A roupa simples misturava-se com os feixes de luz do sol, e ele andava com decisão, como se estivesse preocupado com alguma coisa. Os músculos brilhavam à luz tênue do lugar. O cabelo vermelho tinha o tom do fogo, que acentuava os olhos que pareciam favos de mel.
Tinha uma barba rala, que curioso, a cor dos pelo da cara eram diferentes da cor do cabelo, esses eram negros.
O jovem entrou no chiqueiro, com o tilintar alegre do choque de uma colher de madeira na tigela de barro que trazia na mão. Era bem jovem, cerca de 16 anos. Rosto simpático e sorriso cínico. O longo cabelo vermelho estava solto e caia sobre os ombros, dando-lhe um ar de selvagem.
— Que bom que voltou, crista de galo. — Felipa se alegrou. — Não tava mais aguentando esse garoto, tava quase mandando ele de volta para o rio voando com um chute bem dado no traseiro.
Quem é esse bicho?
É o namorado da menina irritadinha?
Que cara bonitão…
E agora isso, um Brad Pitt medieval.
Eu mereço, Droga!
O que digo para esse sujeito?
Se dissesse algo que o provocasse sem querer?
Ele acabaria comigo num piscar de olhos.
Minha situação já é ruim.
Pelo menos ele é bonitão.
Bosta!
— Ele acordou, que bom! — O Brad Pitt com crista de galo disse animado, olhando para Guilherme. — Quero muito falar com você!
A voz do sujeito chegou imperiosa aos ouvidos do Sábio Miserável. Prestou atenção naquela bela figura masculina e, para seu espanto, percebeu que a tigela de barro que ele trazia na mão tinha comida, uma espécie de caldo aguado.
Felipa, cautelosa e precavida, previa alguma situação ameaçadora. Ela disse algumas palavras em voz baixa que Guilherme não escutou bem, e o garoto riu de forma sarcástica.
— Traa, nem imagino. Ele não é perigoso — disse o crista de galo. — Só está cansado. Aposto que matou monstros terríveis e viveu grandes aventuras.
— Não é isso, Alonso, ele falou um monte de coisas estranhas. Estava falando com a pedra presa no pescoço, eu vi. Esse garoto não é normal.
— Tem fome? — O crista deu de ombros e estendeu a tigela de barro para Guilherme.
— Sim, muita! Quero comer boa comida, um magnífico assado, bolo de chocolate, frutas maduras, e…
O garoto bateu na própria coxa e começou a rir.
Ao perceber que suas palavras eram loucuras, o Sábio Miserável interrompeu de forma brusca o devaneio sem sentido.
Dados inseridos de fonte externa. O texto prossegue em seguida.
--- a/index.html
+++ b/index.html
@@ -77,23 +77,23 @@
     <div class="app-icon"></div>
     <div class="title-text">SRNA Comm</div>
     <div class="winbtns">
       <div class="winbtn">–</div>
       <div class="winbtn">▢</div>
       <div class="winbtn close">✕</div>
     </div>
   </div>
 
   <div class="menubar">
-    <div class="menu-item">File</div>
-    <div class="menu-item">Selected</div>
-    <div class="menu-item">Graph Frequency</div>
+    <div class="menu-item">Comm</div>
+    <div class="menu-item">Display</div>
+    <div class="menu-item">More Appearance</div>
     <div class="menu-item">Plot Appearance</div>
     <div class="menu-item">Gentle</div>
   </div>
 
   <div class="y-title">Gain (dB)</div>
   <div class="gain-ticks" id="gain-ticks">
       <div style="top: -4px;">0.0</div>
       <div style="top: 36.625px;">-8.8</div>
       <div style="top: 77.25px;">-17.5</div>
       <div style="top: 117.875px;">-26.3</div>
Perdido nas próprias ilusões. Depois de uma breve vacilação, pegou a tigela e viu o que tinha dentro, então indagou com ar de soberba: — Que porcaria é essa?
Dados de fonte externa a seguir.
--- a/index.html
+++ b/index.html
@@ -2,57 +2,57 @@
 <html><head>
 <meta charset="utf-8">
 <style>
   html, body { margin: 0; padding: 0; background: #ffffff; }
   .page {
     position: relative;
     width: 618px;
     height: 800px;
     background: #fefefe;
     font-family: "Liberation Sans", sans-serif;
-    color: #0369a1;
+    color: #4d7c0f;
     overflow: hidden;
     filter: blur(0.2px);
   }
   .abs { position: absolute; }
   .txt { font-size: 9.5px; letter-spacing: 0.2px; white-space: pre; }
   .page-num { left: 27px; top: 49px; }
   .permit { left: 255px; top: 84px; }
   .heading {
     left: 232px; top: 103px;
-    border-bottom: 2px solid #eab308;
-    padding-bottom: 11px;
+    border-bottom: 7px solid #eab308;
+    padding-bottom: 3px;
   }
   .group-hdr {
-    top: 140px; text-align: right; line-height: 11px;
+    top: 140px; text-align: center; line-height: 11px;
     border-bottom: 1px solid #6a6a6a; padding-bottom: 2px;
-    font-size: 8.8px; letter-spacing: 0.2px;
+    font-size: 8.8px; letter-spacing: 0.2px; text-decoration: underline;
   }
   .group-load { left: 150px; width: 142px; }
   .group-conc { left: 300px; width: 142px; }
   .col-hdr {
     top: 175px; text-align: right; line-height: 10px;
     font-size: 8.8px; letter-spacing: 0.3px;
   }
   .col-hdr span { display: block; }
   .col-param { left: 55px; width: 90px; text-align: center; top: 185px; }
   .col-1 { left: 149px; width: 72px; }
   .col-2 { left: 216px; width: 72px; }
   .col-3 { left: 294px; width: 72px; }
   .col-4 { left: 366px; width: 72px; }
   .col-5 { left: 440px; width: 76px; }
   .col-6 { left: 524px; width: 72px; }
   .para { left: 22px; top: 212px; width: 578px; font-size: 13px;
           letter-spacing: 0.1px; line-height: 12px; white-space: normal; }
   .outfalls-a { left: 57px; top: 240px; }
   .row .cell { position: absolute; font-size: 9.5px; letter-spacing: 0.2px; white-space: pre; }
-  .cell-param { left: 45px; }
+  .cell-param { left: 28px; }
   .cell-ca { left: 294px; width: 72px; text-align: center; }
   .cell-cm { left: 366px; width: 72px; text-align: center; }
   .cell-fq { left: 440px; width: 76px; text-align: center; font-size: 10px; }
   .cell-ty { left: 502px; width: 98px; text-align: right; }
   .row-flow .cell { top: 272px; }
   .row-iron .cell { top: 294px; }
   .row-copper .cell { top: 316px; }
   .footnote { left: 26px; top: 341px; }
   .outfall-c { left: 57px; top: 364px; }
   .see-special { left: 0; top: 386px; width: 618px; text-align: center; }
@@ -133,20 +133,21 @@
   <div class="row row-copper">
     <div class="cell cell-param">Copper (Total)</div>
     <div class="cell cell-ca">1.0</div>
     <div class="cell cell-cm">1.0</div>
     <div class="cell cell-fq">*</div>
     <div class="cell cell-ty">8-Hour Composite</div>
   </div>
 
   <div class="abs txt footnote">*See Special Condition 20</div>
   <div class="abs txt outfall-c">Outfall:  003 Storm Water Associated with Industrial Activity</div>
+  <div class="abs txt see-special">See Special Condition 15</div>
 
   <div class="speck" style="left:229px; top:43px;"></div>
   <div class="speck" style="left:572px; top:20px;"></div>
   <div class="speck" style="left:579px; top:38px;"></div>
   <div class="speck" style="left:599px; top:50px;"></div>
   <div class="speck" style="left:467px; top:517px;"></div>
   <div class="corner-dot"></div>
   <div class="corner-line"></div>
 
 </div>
Felipa cerrou os dentes, e esse movimento fez um som distinto e alto.
— É ensopado de abóbora, não tem boa cara, eu sei, mas é muito gostoso e está quente. Garanto que é uma das melhores coisas do mundo! — O crista de galo lançou um sorriso ingênuo. — Vai, pode comer, vai deixar você forte.
Guilherme estava faminto, era inegável. Mas vendo aquela água sem cor, com alguns pedaços pálidos de abóbora flutuando, e junto disso o lugar onde estava, fez o seu orgulho gritar muito mais alto que a fome.
Ensopado de abóbora?
Essa gente não se cansa de brincar comigo.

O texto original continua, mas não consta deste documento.